Cher journal...
Notre dernier atelier d'écriture prenait comme décor des immeubles d'habitat participatif (Abricoop), dans le quartier de la cartoucherie à Toulouse. Et d'imaginer un évènement en était le thème.
Cher journal,
J’ai eu 15 ans hier et je me suis fâchée avec ma mère. Elle ne veut toujours pas que je fasse des études d’Arts plastiques. Elle dit que ça ne prépare pas à un vrai métier. Que ça fait des saltimbanques, au mieux des originaux, au pire des parasites. De toute façon, depuis qu’elle a divorcé, elle est toujours contre tout ce que je dis, tout ce que je fais. Et hier, ça s’est terminé par la cerise sur mon gâteau d’anniversaire : « T’es bien comme ton père ! ». Comme si ça me gênait ! Quant à son cadeau, je te laisse en juger par toi-même : un sweat à capuche « Nutella ». Je t’explique : reproduction de l’étiquette du pot sur la moitié supérieure et en bas, ce qui doit être du Nutella…

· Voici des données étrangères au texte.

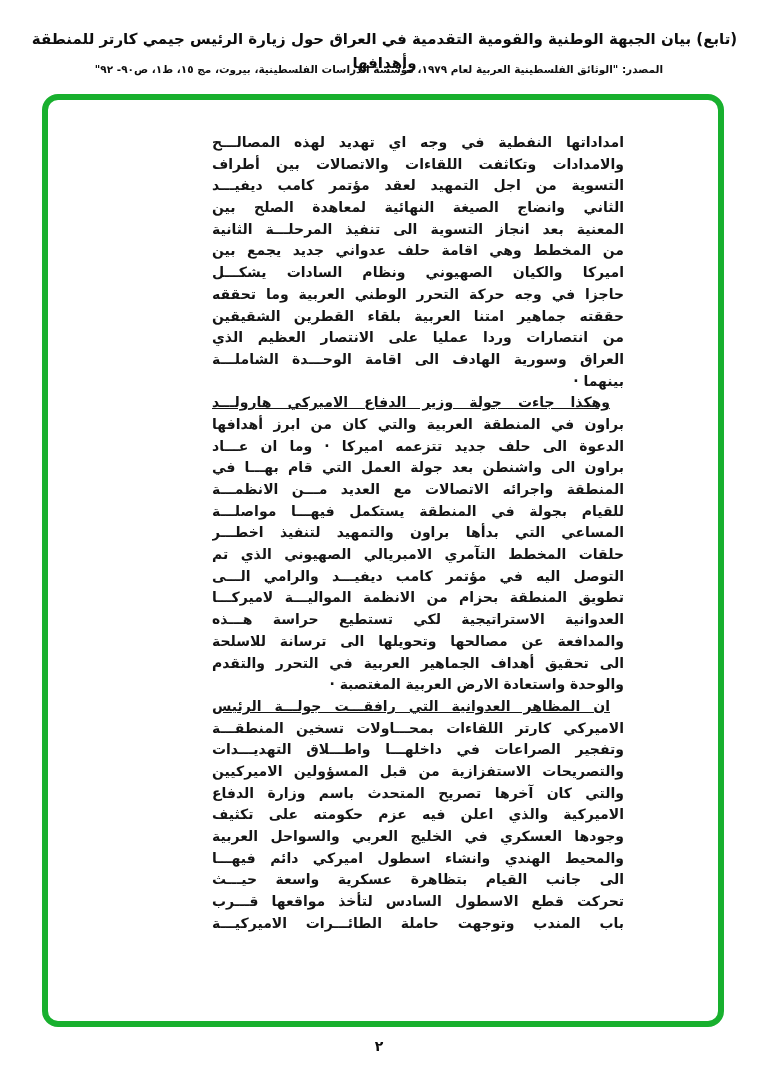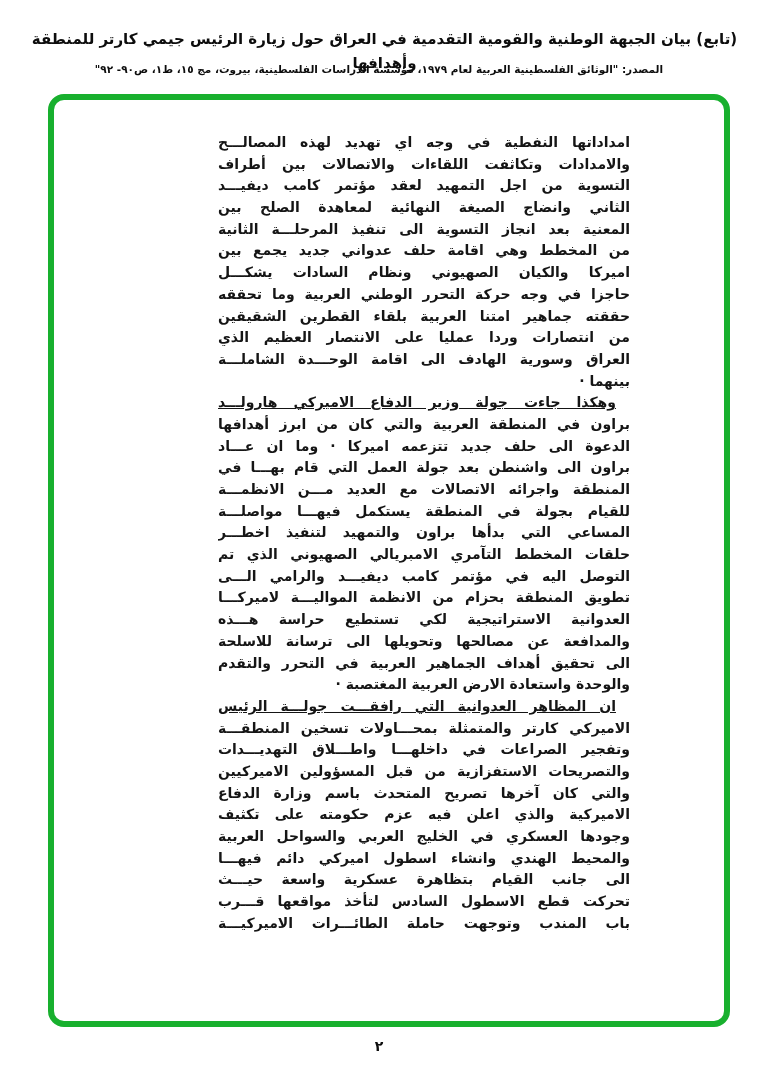--- a/index.html
+++ b/index.html
@@ -43,7 +43,7 @@
   }
   .frame {
     position: absolute;
-    left: 48px;
+    left: 42px;
     top: 94px;
     width: 682px;
     height: 933px;

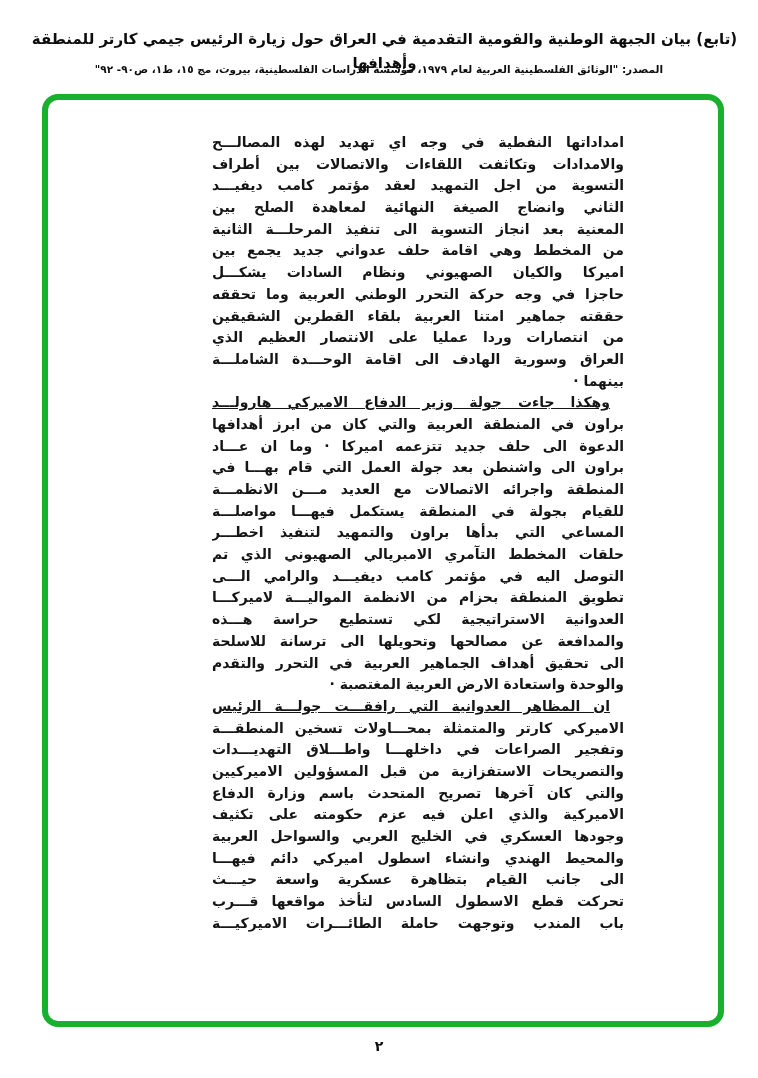--- a/index.html
+++ b/index.html
@@ -124,7 +124,7 @@
       <div class="line">الى تحقيق أهداف الجماهير العربية في التحرر والتقدم</div>
       <div class="line line-last">والوحدة واستعادة الارض العربية المغتصبة ·</div>
       <div class="line line-indent">ان المظاهر العدوانية التي رافقـــت جولـــة الرئيس</div>
-      <div class="line">الاميركي كارتر والمتمثلة بمحـــاولات تسخين المنطقـــة</div>
+      <div class="line">الاميركي كارتر اللقاءات بمحـــاولات تسخين المنطقـــة</div>
       <div class="line">وتفجير الصراعات في داخلهـــا واطـــلاق التهديـــدات</div>
       <div class="line">والتصريحات الاستفزازية من قبل المسؤولين الاميركيين</div>
       <div class="line">والتي كان آخرها تصريح المتحدث باسم وزارة الدفاع</div>

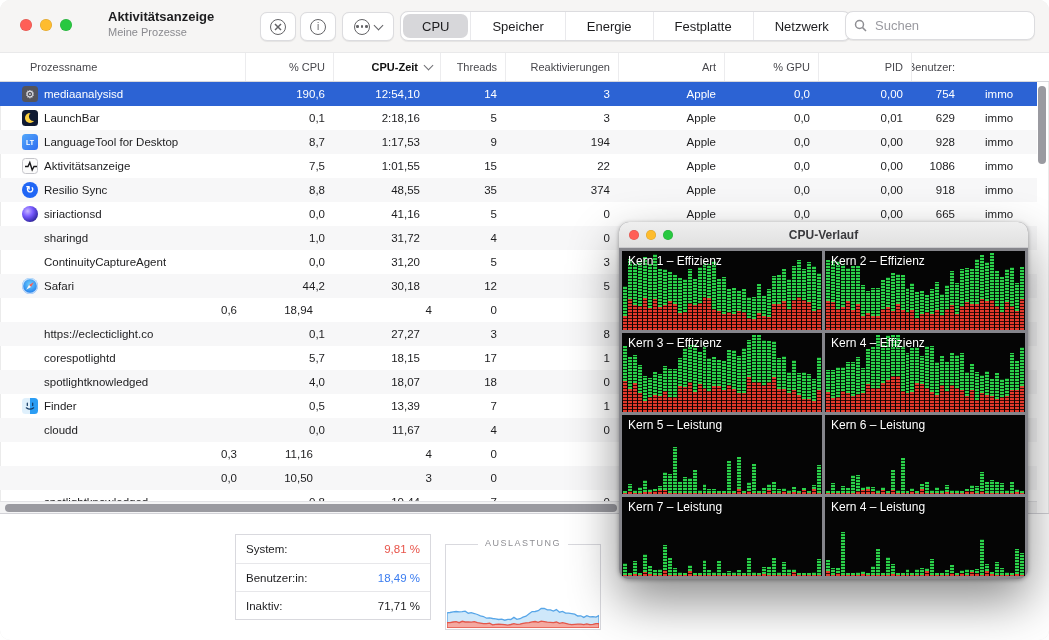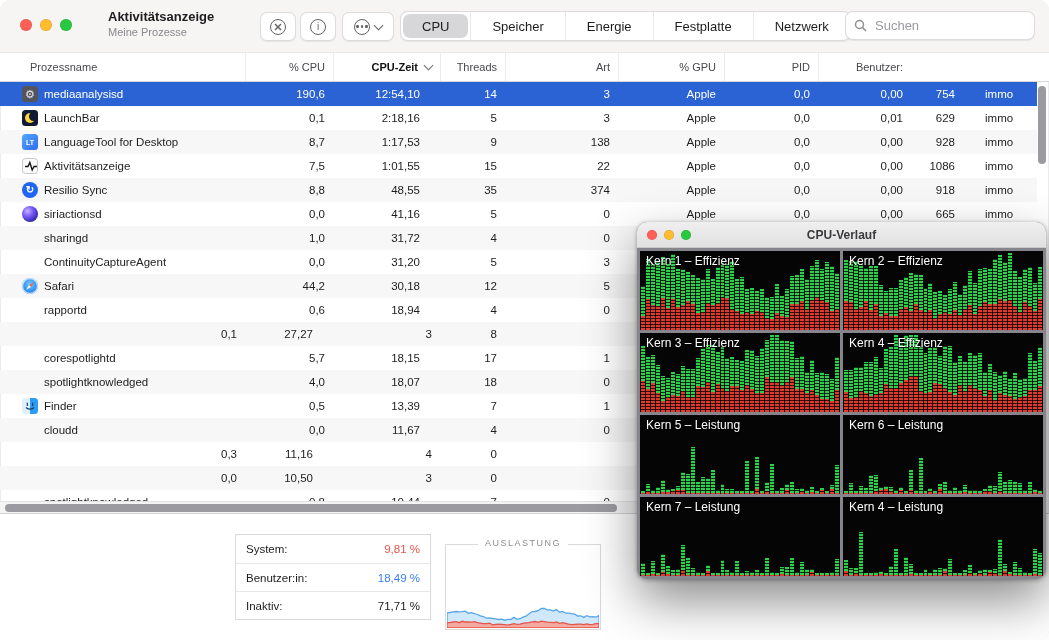--- a/index.html
+++ b/index.html
@@ -159,6 +159,9 @@
       <div class="hcell c3">
         <span>Threads</span>
       </div>
+      <div class="hcell c4">
+        <span>Reaktivierungen</span>
+      </div>
       <div class="hcell c5">
         <span>Art</span>
       </div>

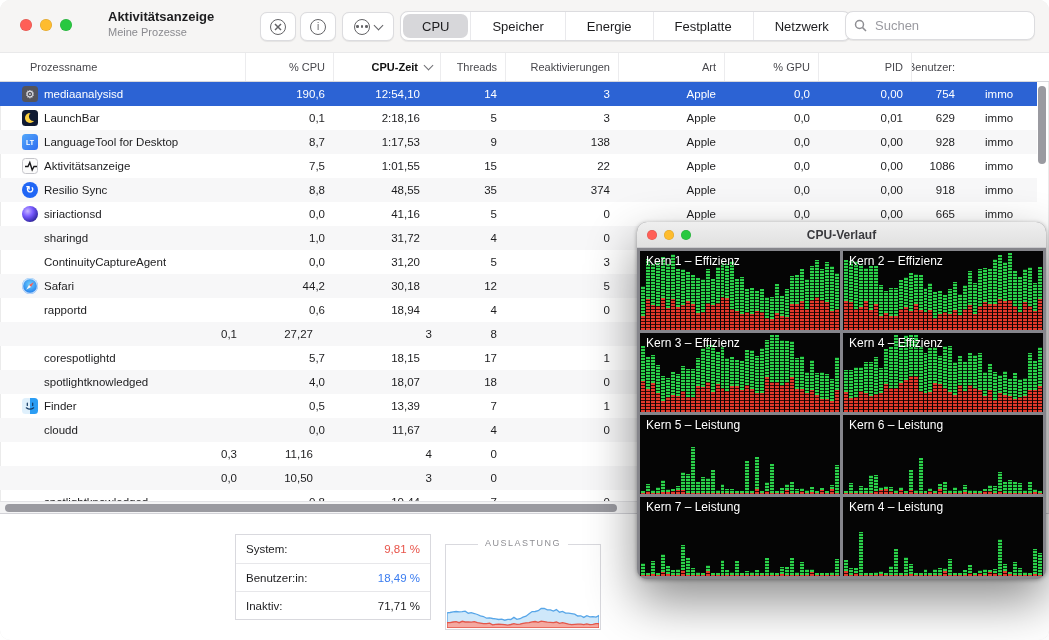--- a/index.html
+++ b/index.html
@@ -222,7 +222,7 @@
         <div class="cell c1">8,7</div>
         <div class="cell c2">1:17,53</div>
         <div class="cell c3">9</div>
-        <div class="cell c4">138</div>
+        <div class="cell c4">194</div>
         <div class="cell c5">Apple</div>
         <div class="cell c6">0,0</div>
         <div class="cell c7">0,00</div>

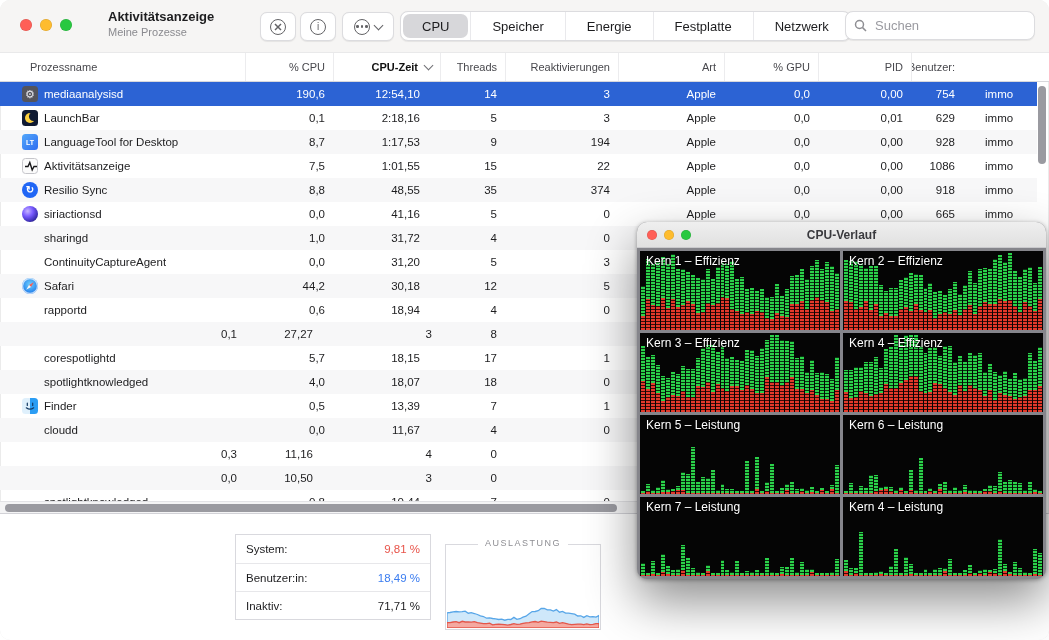--- a/index.html
+++ b/index.html
@@ -80,7 +80,7 @@
   #load-chart{position:absolute;left:1px;bottom:1px;}
 
   
-  .cpu-window{position:absolute;left:637px;top:222px;width:409px;height:357px;border-radius:10px;overflow:hidden;z-index:50;background:#85858b;box-shadow:0 22px 50px rgba(0,0,0,.45),0 1px 4px rgba(0,0,0,.35);}
+  .cpu-window{position:absolute;left:619px;top:222px;width:409px;height:357px;border-radius:10px;overflow:hidden;z-index:50;background:#85858b;box-shadow:0 22px 50px rgba(0,0,0,.45),0 1px 4px rgba(0,0,0,.35);}
   .cpu-titlebar{height:26px;background:linear-gradient(#efefef,#e0e0e0);border-bottom:1px solid #c9c9cc;position:relative;display:flex;align-items:center;justify-content:center;box-sizing:border-box;}
   .cpu-title{font-size:12px;color:#3a3a3e;font-weight:bold;}
   .cpu-lights{position:absolute;left:10px;top:8px;display:flex;gap:7px;}

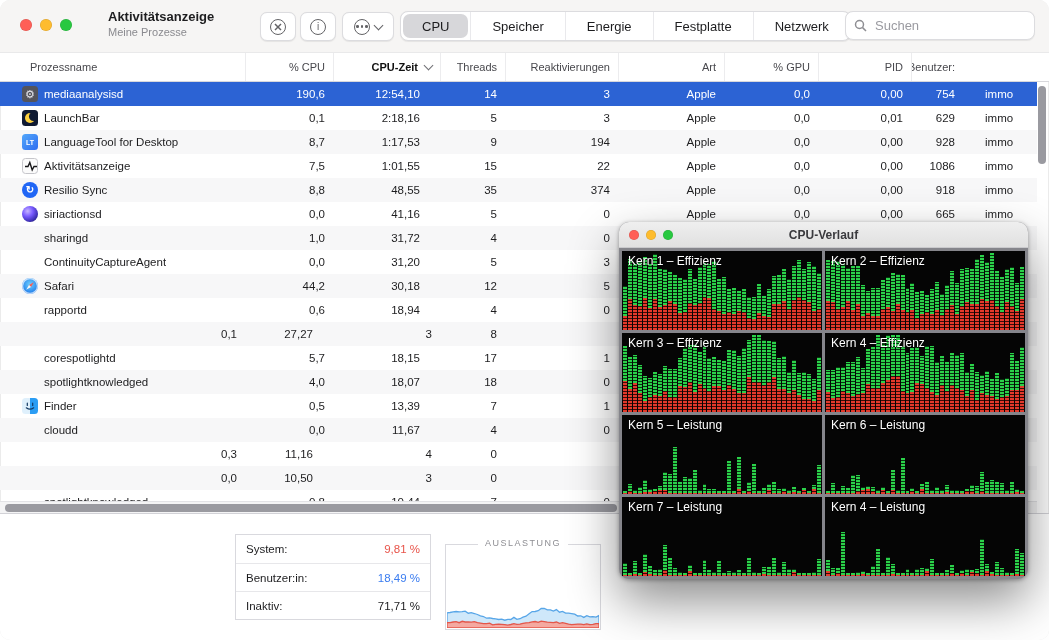--- a/index.html
+++ b/index.html
@@ -339,10 +339,6 @@
         <div class="cell c9"></div>
       </div>
       <div class="row grid">
-        <div class="cell c0">
-          <span class="icon-slot"></span>
-          <span class="pname">rapportd</span>
-        </div>
         <div class="cell c1">0,6</div>
         <div class="cell c2">18,94</div>
         <div class="cell c3">4</div>

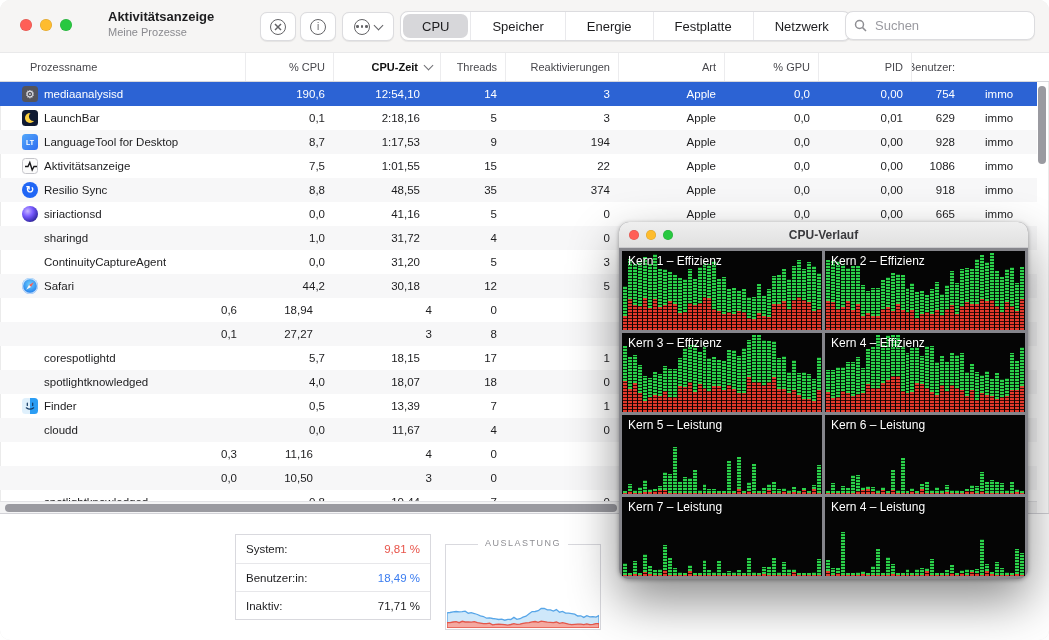--- a/index.html
+++ b/index.html
@@ -350,6 +350,10 @@
         <div class="cell c9"></div>
       </div>
       <div class="row grid striped">
+        <div class="cell c0">
+          <span class="icon-slot"></span>
+          <span class="pname">https://eclecticlight.co</span>
+        </div>
         <div class="cell c1">0,1</div>
         <div class="cell c2">27,27</div>
         <div class="cell c3">3</div>

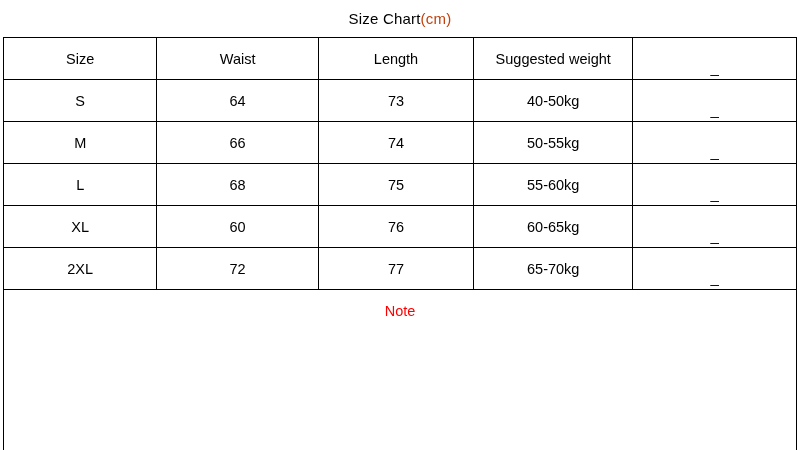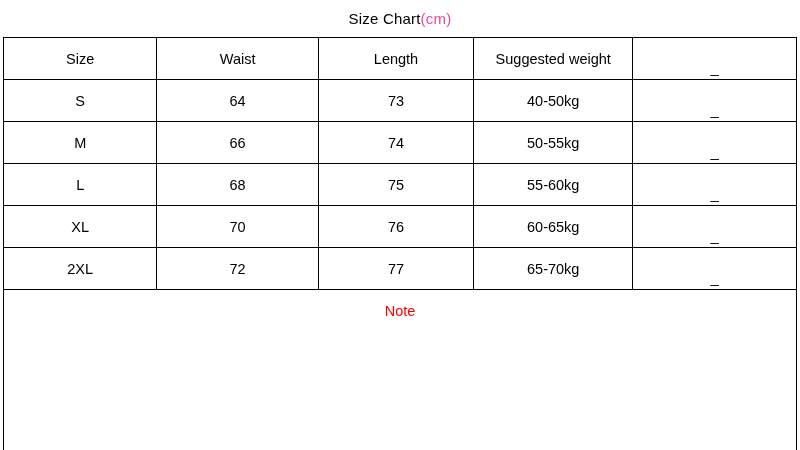--- a/index.html
+++ b/index.html
@@ -28,7 +28,7 @@
     letter-spacing: 0.2px;
   }
   .title .unit {
-    color: #ec4899;
+    color: #c2410c;
   }
   .chart-frame {
     position: absolute;

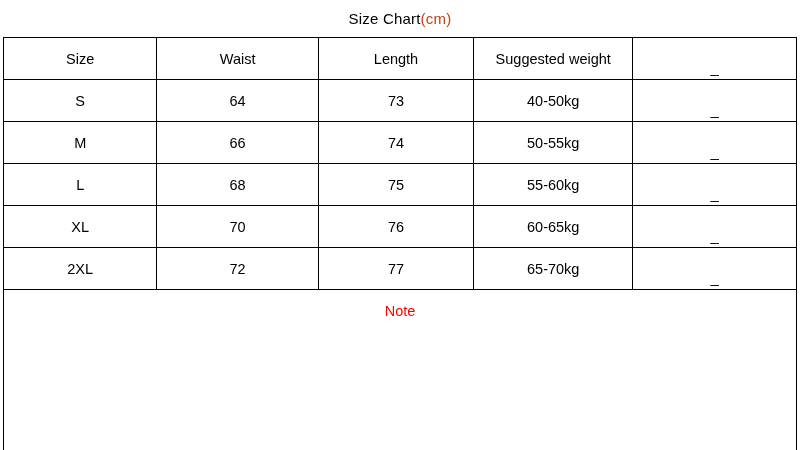--- a/index.html
+++ b/index.html
@@ -134,7 +134,7 @@
         </tr>
         <tr>
           <td>XL</td>
-          <td>70</td>
+          <td>60</td>
           <td>76</td>
           <td>60-65kg</td>
           <td class="dash-cell"><span class="dash">_</span></td>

No comment, mais anniv’ de MERDE
Heureusement qu’Alice, ma super grande sœur, m’avait offert un carnet de dessin, j’étais prête à hurler à ma mère que je l’habillerai avec le sweat « Nutella » dans son cercueil…
Enfin, ce soir, on va fêter mes 15 ans chez papa. Moi je l’aime bien papa. Il s’est trouvé un appart’ dans un truc participatif où chacun peut partager son savoir-faire. Ou pas… C’est ce qu’il nous a expliqué ce matin, quand on est arrivées chez lui, Alice et moi. Je le trouve plutôt cool papa ; c’est un artiste, même s’il est garagiste. Ce soir, je lui parlerai de mon envie de peindre et de faire les Beaux-Arts.
J’ai emporté le super cadeau que m’a offert Alice, bien décidée à l’étrenner aujourd’hui. Et d’ailleurs, j’ai fait la première page : « Mon Carnet d’Artiste », c’est le titre et « À ma sœur », la dédicace. Et j’ai dessiné des petits cœurs.
Cet après-midi, je me suis assise en tailleur sur le balcon. Il faisait beau, mais il y avait beaucoup de vent. J’ai mis des pinces-à-linges pour garder les pages de mon carnet ouvertes et je l’ai dessiné. Elle.
Au milieu de la cour, sur l’herbe, pieds nus, elle dansait. Le vent jouait avec elle, sa robe s’accrochait à ses jambes, puis la libérait dans un mouvement ample. Elle se cambrait, se pliait, tournait, s’allongeait, sautait, se recroquevillait, ondulait avec tant de grâce, sans bruit, la musique dans sa tête. Elle dansait, sans se soucier d’un public qui pouvait la regarder ni du qu’en dira-t-on.
Et comme je la dessinais, mon crayon suivait son rythme et il me semblait être en harmonie avec elle, comme si je percevais sa musique
Et puis lentement, un foulard porté par le vent est descendu à sa rencontre. Elle l’a tout de suite apprivoisé, tendant sa main pour qu’il s’y pose comme un oiseau. Elle n’était plus seule. C’était un pas de deux.
Ma double page se remplissait peu à peu et je ne pensais plus à rien. Je n’étais plus tendue, j’étais dans une bulle qui virevoltait avec les danseurs. Elle et son « compagnon ». J’ai terminé mon dessin en écrivant en bas à droite : « Hermès et Alice »
Alice, ma grande sœur, mon cœur, merci pour ces merveilleux cadeaux. Tu es ma muse et ensemble nous gagnerons : tu danseras et je peindrai.